Final words on preparing for the interview:

Apart from your clothes, wearing a positive attitude and showing confidence will add to your well dressed persona. So do keep the following time tested points in mind.
  • Personal hygiene goes a long way in boosting your self confidence that you would so much want when appearing for an interview. Before going for an interview, take care to have the basics of personal hygiene in place. Have a bath and dab on a cologne to smell fresh all day through. Get your hair tied in a neat pony or a bun or a plait. Loose hair is fine as long s you can manage it and they do not crowd your face and take away your attention. Double check your finger nails and ensure that they are trimmed neatly, have no chapped nail paint and are not dangerously long.

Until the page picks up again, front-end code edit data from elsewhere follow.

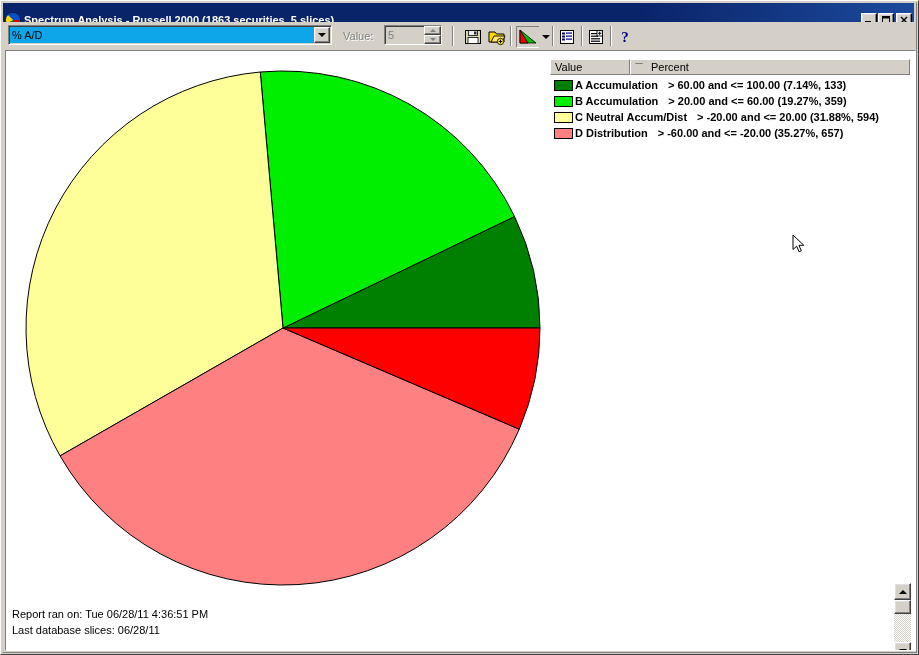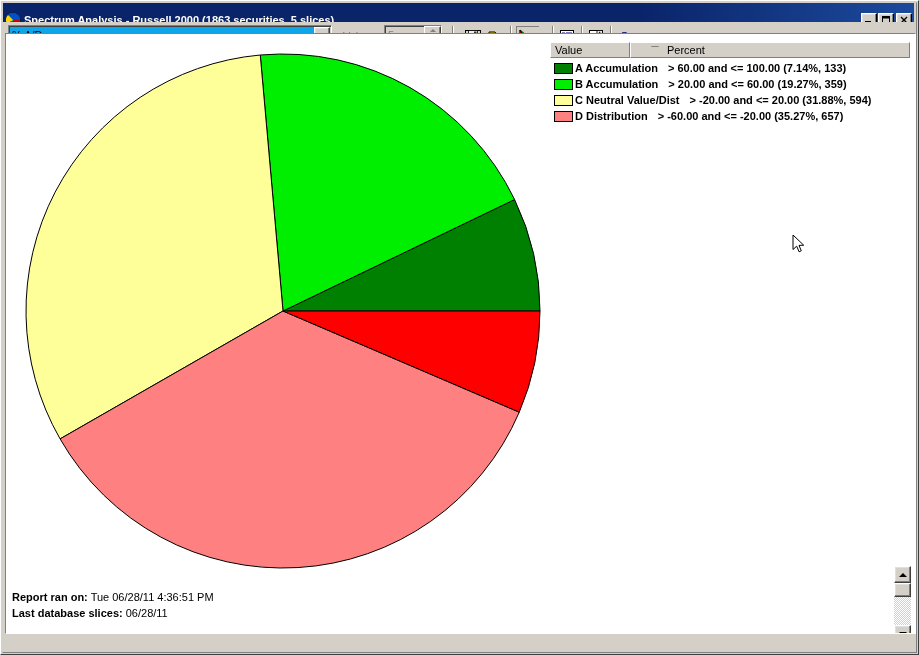--- a/index.html
+++ b/index.html
@@ -231,7 +231,7 @@
   
   .client {
     position: absolute;
-    left: 4px; top: 32px;
+    left: 4px; top: 49px;
     width: 911px;
     height: 601px;
     box-sizing: border-box;

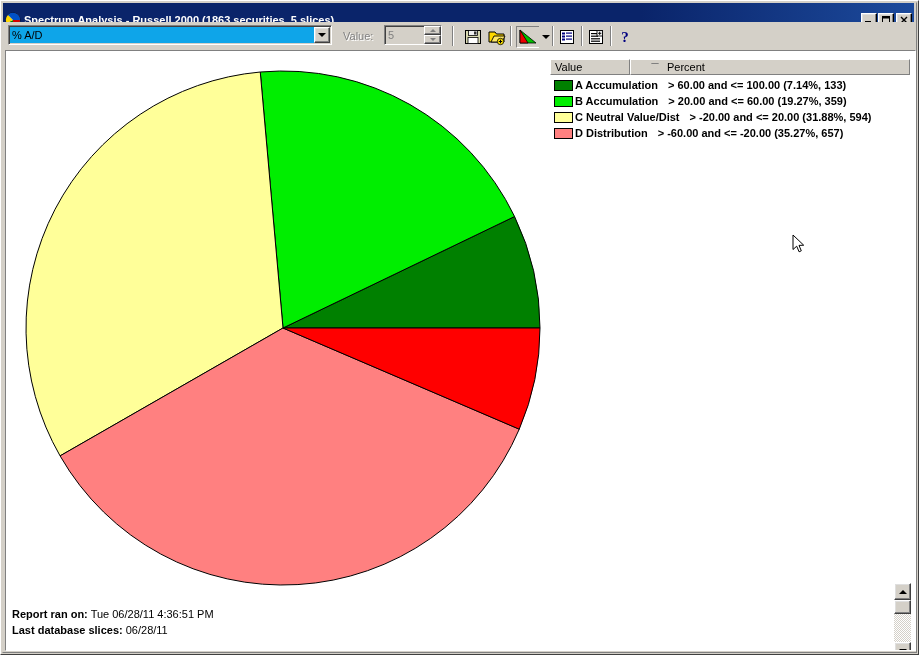--- a/index.html
+++ b/index.html
@@ -286,7 +286,7 @@
     height: 16px;
   }
   .lh-value { width: 80px; }
-  .lh-percent { flex: 1 1 auto; padding-left: 18px; }
+  .lh-percent { flex: 1 1 auto; padding-left: 2px; }
   .sort-tri {
     width: 0; height: 0;
     border-left: 4px solid transparent;

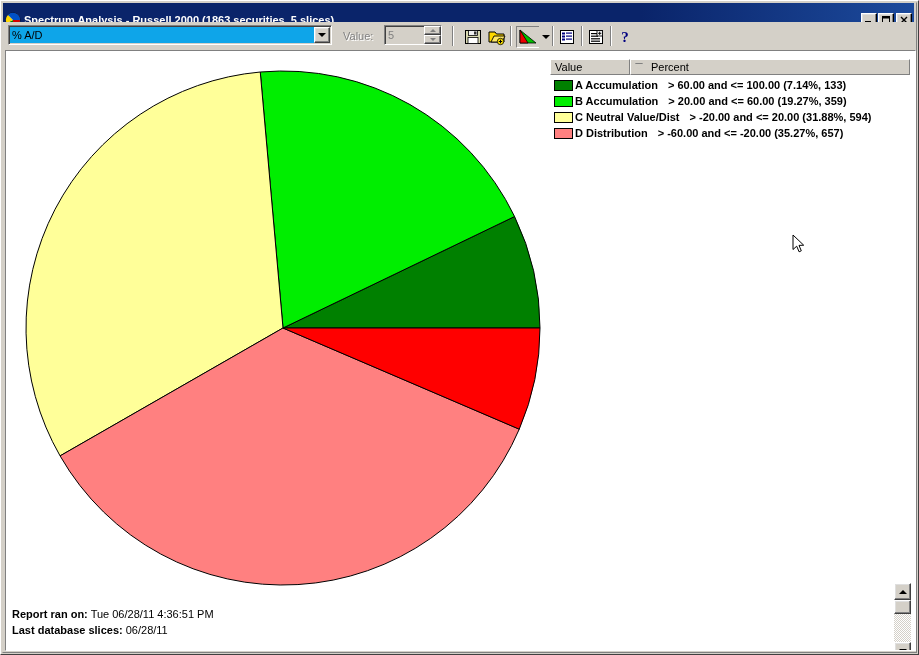--- a/index.html
+++ b/index.html
@@ -548,7 +548,7 @@
             </div>
             <div class="legend-row">
               <span class="swatch" style="background: rgb(255, 255, 153);"></span>
-              <span class="lbl-name">C Neutral Value/Dist</span>
+              <span class="lbl-name">C Neutral Accum/Dist</span>
               <span class="lbl-range">&gt; -20.00 and &lt;= 20.00 (31.88%, 594)</span>
             </div>
             <div class="legend-row">

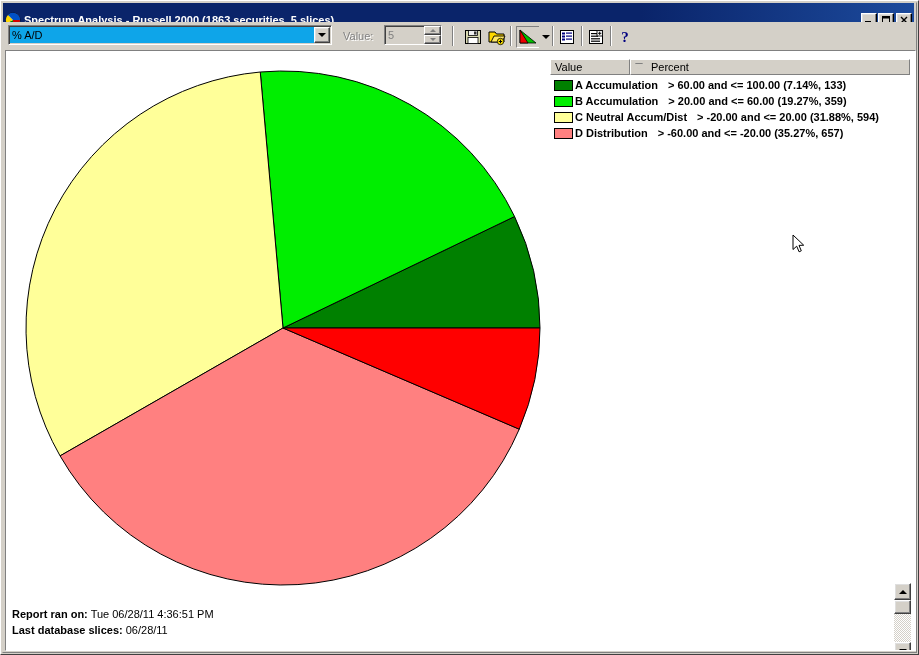--- a/index.html
+++ b/index.html
@@ -327,7 +327,7 @@
     color: #000000;
     line-height: 16px;
   }
-  .footer b { font-weight: bold; text-align: center; }
+  .footer b { font-weight: normal; text-align: center; }
 
   
   .vscroll {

  • Closely examine what you are wearing for any pressing faults, tears, stains, loose threads or missing buttons. Any one or more of these speak volumes about your carelessness and lack of attention to detail. Ensure that your uniform is well ironed, has pleats in place and is free of any of these defects.

  • See through and shimmery garments are your best bet for pubs and club houses – not for interviews. Ensure that you wear garments which are not transparent and shiny.

  • Undergarments should stay under your garments. Avoid any panty elastics showing from above your trousers, any bra straps peeping from the blouse. Also, avoid wearing contrast colour under garments beneath lighter shades of garments. Exhibitionism is best left for your bedrooms and other playful places, not for interview rooms.

  • Last but not the least, keep your cool, be confident and smile. A smile and a pleasing personality go a long way in conveying the message that you are happy and content as a person. It also puts the other person at ease that you are approachable and easy to work with.

I read this somewhere and I thought that these lines would be the most apt concluding lines – Most of a corporate career is based on your ability to suit up, show up, shut up and do what is expected of you without needing to be constantly told. How you dress for an interview is just one indicator of your ability to do these things.